#### [What is expected]
Read through the listing, and wherever a line holds the word "that", return it.
****************************************
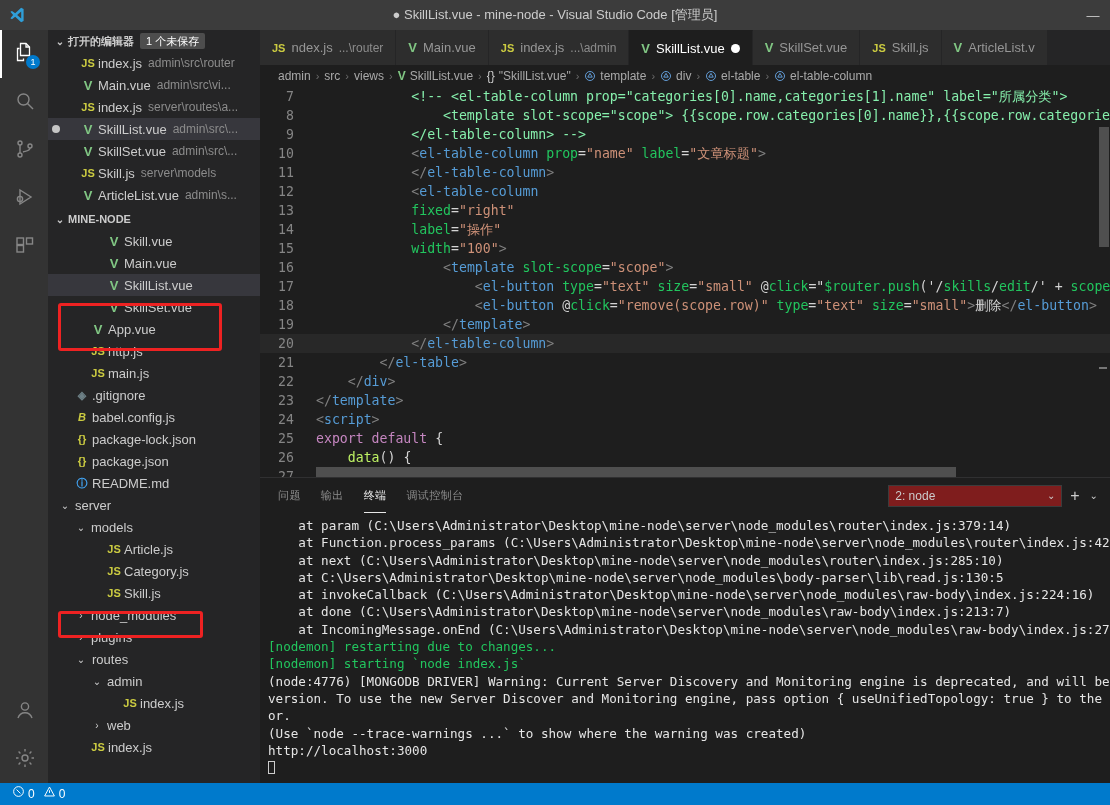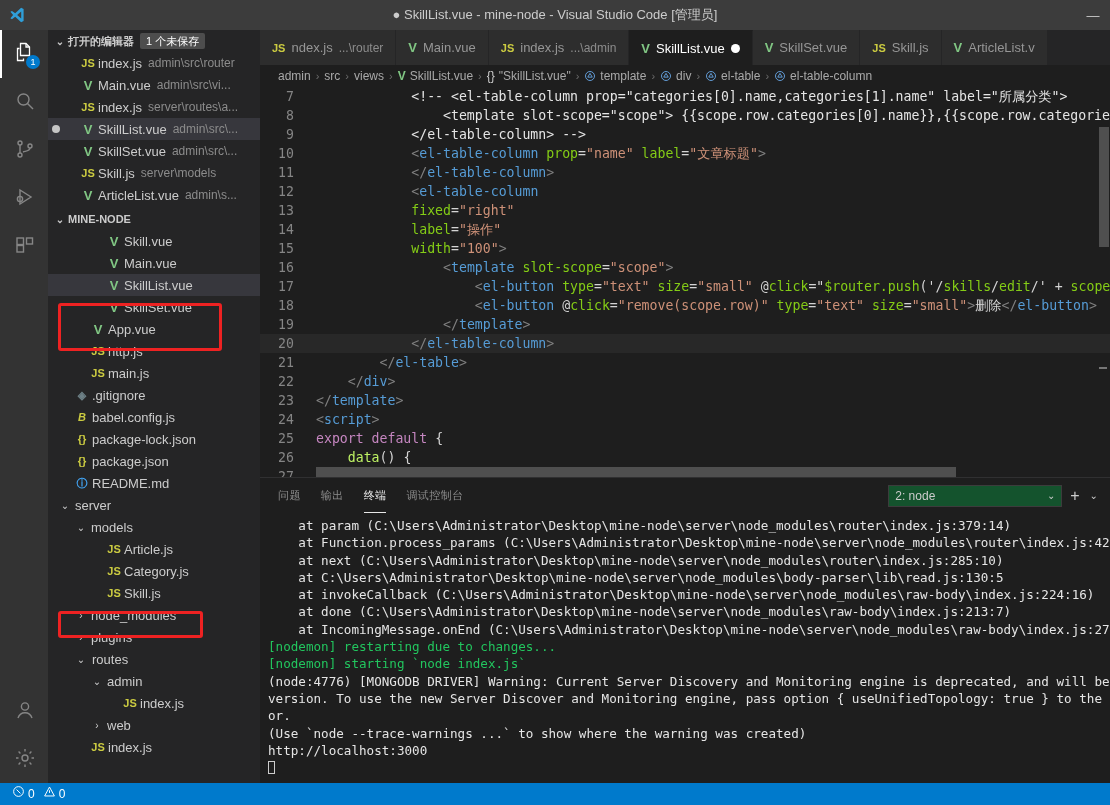--- a/index.html
+++ b/index.html
@@ -119,24 +119,24 @@
     white-space: pre; position: relative;
   }
   .cline { height: 19px; display: flex; align-items: flex-start; white-space: pre; }
   .cline.highlight { background: #282828; }
   .lnum {
     width: 56px; flex: 0 0 56px; text-align: right; padding-right: 22px; color: #858585;
     font-family: "DejaVu Sans Mono", monospace; font-size: 13.2px;
   }
   .ctext { flex: 1 1 auto; position: relative; }
   .g-tag { color: #569cd6; }
-  .g-attr { color: #84cc16; }
+  .g-attr { color: #22c55e; }
   .g-str { color: #ce9178; }
   .g-punc { color: #808080; }
-  .g-com { color: #e5e5e5; }
+  .g-com { color: #86efac; }
   .g-kw { color: #c586c0; }
   .g-fn { color: #bef264; }
   .g-plain { color: #d4d4d4; }
   .editor-scroll-v {
     position: absolute; right: 0; top: 0; width: 14px; bottom: 0;
   }
   .scroll-thumb-v { position: absolute; right: 1px; width: 10px; background: #4f4f4f; border-radius: 0; }
   .editor-scroll-h { position: absolute; left: 56px; right: 14px; bottom: 0; height: 10px; }
   .scroll-thumb-h { position: absolute; height: 10px; background: #4f4f4f; }
   .overview-marks { position: absolute; right: 0; top: 0; width: 14px; bottom: 0; }
@@ -145,21 +145,21 @@
   
   .panel { height: 306px; flex: 0 0 306px; background: #1e1e1e; display: flex; flex-direction: column; border-top: 1px solid #303031; }
   .panel-header { height: 35px; flex: 0 0 35px; display: flex; align-items: center; padding-left: 18px; }
   .panel-tab {
     font-size: 11px; text-transform: uppercase; color: #8c8c8c; margin-right: 20px;
     height: 35px; line-height: 35px; border-bottom: 1px solid transparent; cursor: pointer; letter-spacing: .4px;
   }
   .panel-tab.active { color: #e7e7e7; border-bottom: 1px solid #e7e7e7; }
   .panel-actions { margin-left: auto; display: flex; align-items: center; gap: 6px; padding-right: 10px; }
   .term-select {
-    background: #14532d; border: 1px solid #3c3c3c; color: #cccccc; font-size: 12px;
+    background: #7f1d1d; border: 1px solid #3c3c3c; color: #cccccc; font-size: 12px;
     height: 22px; width: 174px; display: flex; align-items: center; padding: 0 6px; cursor: pointer;
   }
   .term-select .chev { margin-left: auto; font-size: 10px; color: #cccccc; }
   .pa-btn { color: #cccccc; font-size: 16px; cursor: pointer; padding: 0 2px; line-height: 1; }
   .pa-btn.small { font-size: 10px; }
   .terminal-body {
     flex: 1 1 auto; overflow: hidden; padding: 4px 0 0 8px;
     font-family: "DejaVu Sans Mono", monospace; font-size: 12.6px; line-height: 17.3px;
     color: #cccccc; white-space: pre;
   }

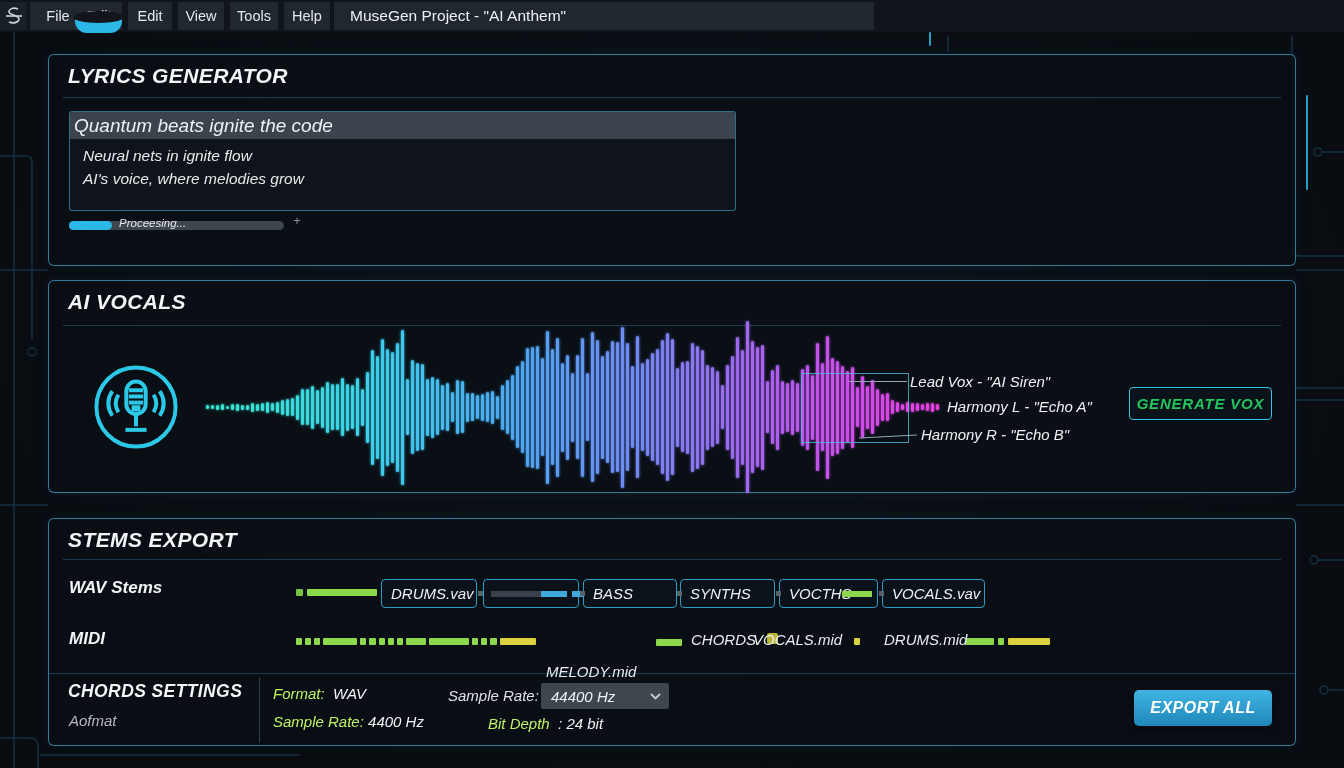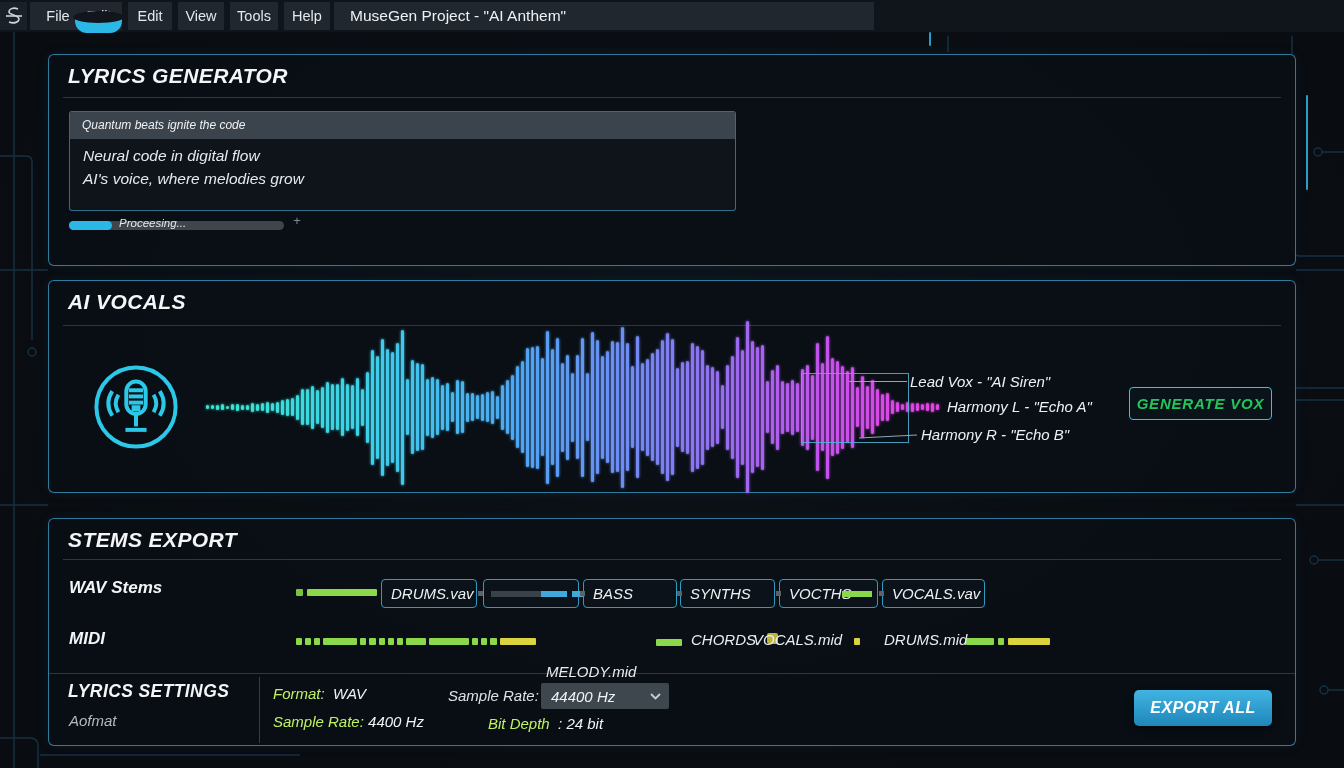--- a/index.html
+++ b/index.html
@@ -24,21 +24,21 @@
   
   .panel{position:absolute;left:48px;width:1248px;background:rgba(10,15,21,.93);
       border:1px solid rgba(62,160,200,.75);border-radius:6px;z-index:3;
       box-shadow:0 0 12px rgba(40,140,190,.10);box-sizing:border-box;font-style:italic;}
   .panel-title{position:absolute;left:19px;top:9px;font-size:21px;font-weight:700;
       letter-spacing:.4px;color:#f3f5f7;white-space:nowrap;}
   .panel-divider{position:absolute;left:14px;right:14px;height:1px;background:rgba(62,150,190,.35);}
   
   .lyricsbox{position:absolute;left:20px;top:56px;width:667px;height:100px;background:#0f141a;
       border:1px solid rgba(64,150,185,.7);border-radius:3px;box-sizing:border-box;overflow:hidden;}
-  .lyr-hl{height:27px;line-height:27px;background:#3b434c;color:#eef1f4;font-size:12px;padding-left:12px;}
+  .lyr-hl{height:27px;line-height:27px;background:#3b434c;color:#eef1f4;font-size:19px;padding-left:4px;}
   .lyr-lines{padding:6px 0 0 13px;font-size:15.5px;line-height:22.5px;color:#e6eaed;}
   .progress{position:absolute;left:20px;top:166px;width:215px;height:9px;background:#3e454d;border-radius:5px;}
   .progress .fill{position:absolute;left:0;top:0;height:9px;background:var(--accent,#2cb8e6);border-radius:5px;}
   .progress .plabel{position:absolute;left:50px;top:-4px;font-size:11.5px;color:#e2e7ea;white-space:nowrap;}
   .pplus{position:absolute;left:244px;top:158px;font-size:13px;color:#828992;}
   
   .micwrap{position:absolute;left:43px;top:82px;width:88px;height:88px;}
   #waveform{position:absolute;left:157px;top:36px;width:742px;height:180px;display:flex;align-items:center;}
   #waveform i{flex:none;width:3px;margin-right:2px;border-radius:1.5px;display:block;}
   .selrect{position:absolute;left:752px;top:92px;width:106px;height:68px;
@@ -119,21 +119,21 @@
     <div class="mi-title" style="left:334px;width:540px;">MuseGen Project - "AI Anthem"</div>
     <div class="active-tab"></div>
   </div>
 
   <section class="panel" style="top:54px;height:212px;">
     <div class="panel-title">LYRICS GENERATOR</div>
     <div class="panel-divider" style="top:42px;"></div>
     <div class="lyricsbox">
       <div class="lyr-hl">Quantum beats ignite the code</div>
       <div class="lyr-lines">
-        <div>Neural code in digital flow</div>
+        <div>Neural nets in ignite flow</div>
         <div>AI's voice, where melodies grow</div>
       </div>
     </div>
     <div class="progress">
       <div class="fill" id="progress-fill" style="width: 20%;"></div>
       <div class="plabel">Proceesing...</div>
     </div>
     <div class="pplus">+</div>
   </section>
 
@@ -382,21 +382,21 @@
         <span style="width: 6px; background: rgb(220, 210, 62); margin-right: 0px;"></span>
       </div>
     <div class="miditext" style="left:835px;top:112px;">DRUMS.mid</div>
     <div class="segbar" style="left:917px;top:118px;">
         <span style="width: 28px; background: rgb(139, 216, 74); margin-right: 4px;"></span>
         <span style="width: 6px; background: rgb(139, 216, 74); margin-right: 4px;"></span>
         <span style="width: 42px; background: rgb(220, 210, 62); margin-right: 0px;"></span>
       </div>
 
     <div class="panel-divider" style="top:154px;left:0;right:0;"></div>
-    <div class="panel-title" style="top:162px;font-size:17.5px;">LYRICS SETTINGS</div>
+    <div class="panel-title" style="top:162px;font-size:17.5px;">CHORDS SETTINGS</div>
     <div class="subgray">Aofmat</div>
     <div class="vdivider" style="left:210px;top:158px;height:66px;"></div>
 
     <div class="rs-line" style="left:224px;top:166px;">
       <span class="rs-label">Format:</span>&nbsp;&nbsp;<span class="rs-val">WAV</span>
     </div>
     <div class="rs-line" style="left:224px;top:194px;">
       <span class="rs-label">Sample Rate:</span>&nbsp;<span class="rs-val">4400 Hz</span>
     </div>
     <div class="rs-line" style="left:399px;top:168px;">Sample Rate:</div>

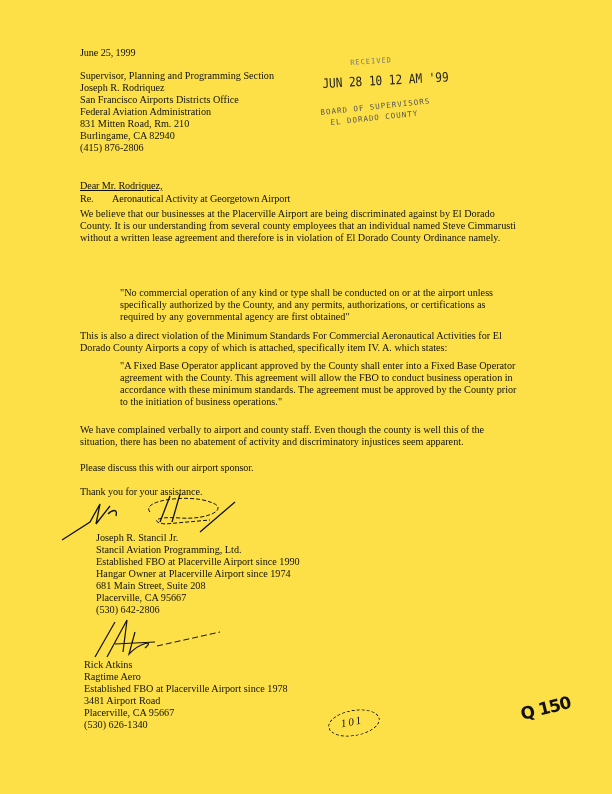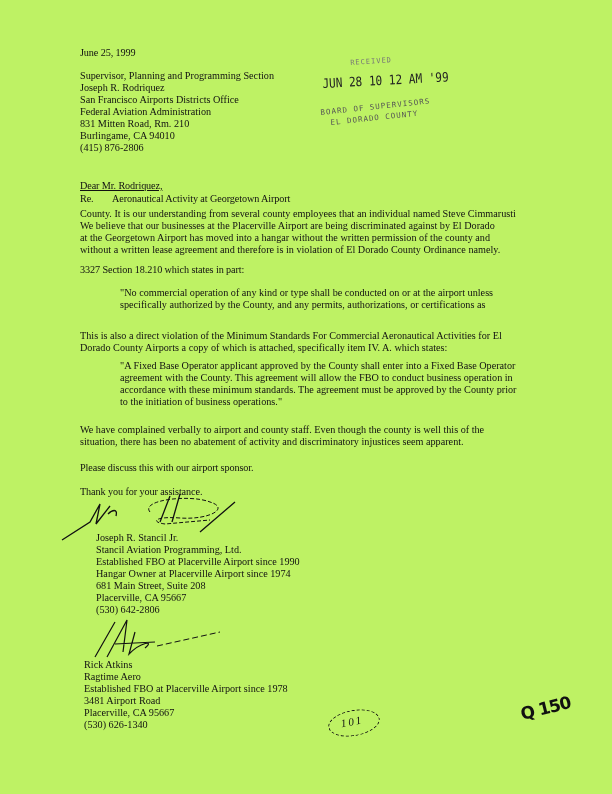--- a/index.html
+++ b/index.html
@@ -1,65 +1,64 @@
 <!DOCTYPE html>
 <html><head>
 <meta charset="utf-8">
 <style>
   html, body { margin: 0; padding: 0; background: #ffffff; }
   body { width: 612px; height: 794px; position: relative; overflow: hidden;
          font-family: "Liberation Serif", "DejaVu Serif", serif; color: #111; }
-  .page { position: absolute; left: 0; top: 0; width: 612px; height: 794px; background: #bef264; }
+  .page { position: absolute; left: 0; top: 0; width: 612px; height: 794px; background: #fde047; }
   .t { position: absolute; font-size: 10.2px; line-height: 12px; white-space: nowrap; letter-spacing: -0.1px; }
   .para { position: absolute; font-size: 10.2px; line-height: 12px; }
   .para div { white-space: nowrap; }
   .stamp { position: absolute; font-family: "DejaVu Sans Mono", monospace; color: #222; transform: rotate(-4deg); transform-origin: left top; white-space: nowrap; }
   .hand { position: absolute; }
 </style>
 </head>
 <body>
 
 <div class="page">
 
   <div class="t" style="left:80px;top:47px;">June 25, 1999</div>
 
   <div class="para" style="left:80px;top:70px;">
     <div>Supervisor, Planning and Programming Section</div>
     <div>Joseph R. Rodriquez</div>
     <div>San Francisco Airports Districts Office</div>
     <div>Federal Aviation Administration</div>
     <div>831 Mitten Road, Rm. 210</div>
-    <div>Burlingame, CA 94010</div>
+    <div>Burlingame, CA 82940</div>
     <div>(415) 876-2806</div>
   </div>
 
   <div class="stamp" style="left:350px;top:59px;font-size:7px;letter-spacing:1px;color:#777;">RECEIVED</div>
   <div class="stamp" style="left:322px;top:76px;font-size:13px;transform:rotate(-3deg) scaleX(0.85);">JUN 28  10 12 AM '99</div>
   <div class="stamp" style="left:320px;top:108px;font-size:7.5px;letter-spacing:1px;color:#555;transform:rotate(-6deg);">BOARD OF SUPERVISORS</div>
   <div class="stamp" style="left:330px;top:118px;font-size:7.5px;letter-spacing:1px;color:#555;transform:rotate(-6deg);">EL DORADO COUNTY</div>
 
   <div class="t" style="left:80px;top:157px;margin-top:36px;">
     <span>Re.</span>
     <span style="margin-left:16px;">Aeronautical Activity at Georgetown Airport</span>
   </div>
 
   <div class="t" style="left:80px;top:180px;text-decoration:underline;">Dear Mr. Rodriquez,</div>
 
   <div class="para" style="left:80px;top:208px;">
+    <div>We believe that our businesses at the Placerville Airport are being discriminated against by El Dorado</div>
     <div>County. It is our understanding from several county employees that an individual named Steve Cimmarusti</div>
-    <div>We believe that our businesses at the Placerville Airport are being discriminated against by El Dorado</div>
-    <div>at the Georgetown Airport has moved into a hangar without the written permission of the county and</div>
     <div>without a written lease agreement and therefore is in violation of El Dorado County Ordinance namely.</div>
   </div>
 
-  <div class="t" style="left:80px;top:264px;">3327 Section 18.210 which states in part:</div>
 
   <div class="para" style="left:120px;top:287px;">
     <div>"No commercial operation of any kind or type shall be conducted on or at the airport unless</div>
     <div>specifically authorized by the County, and any permits, authorizations, or certifications as</div>
+    <div>required by any governmental agency are first obtained"</div>
   </div>
 
   <div class="para" style="left:80px;top:330px;">
     <div>This is also a direct violation of the Minimum Standards For Commercial Aeronautical Activities for El</div>
     <div>Dorado County Airports a copy of which is attached, specifically item IV. A. which states:</div>
   </div>
 
   <div class="para" style="left:120px;top:360px;">
     <div>"A Fixed Base Operator applicant approved by the County shall enter into a Fixed Base Operator</div>
     <div>agreement with the County.  This agreement will allow the FBO to conduct business operation in</div>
****************************************
#### [Answer]
+    <div>We believe that our businesses at the Placerville Airport are being discriminated against by El Dorado</div>
     <div>County. It is our understanding from several county employees that an individual named Steve Cimmarusti</div>
-    <div>We believe that our businesses at the Placerville Airport are being discriminated against by El Dorado</div>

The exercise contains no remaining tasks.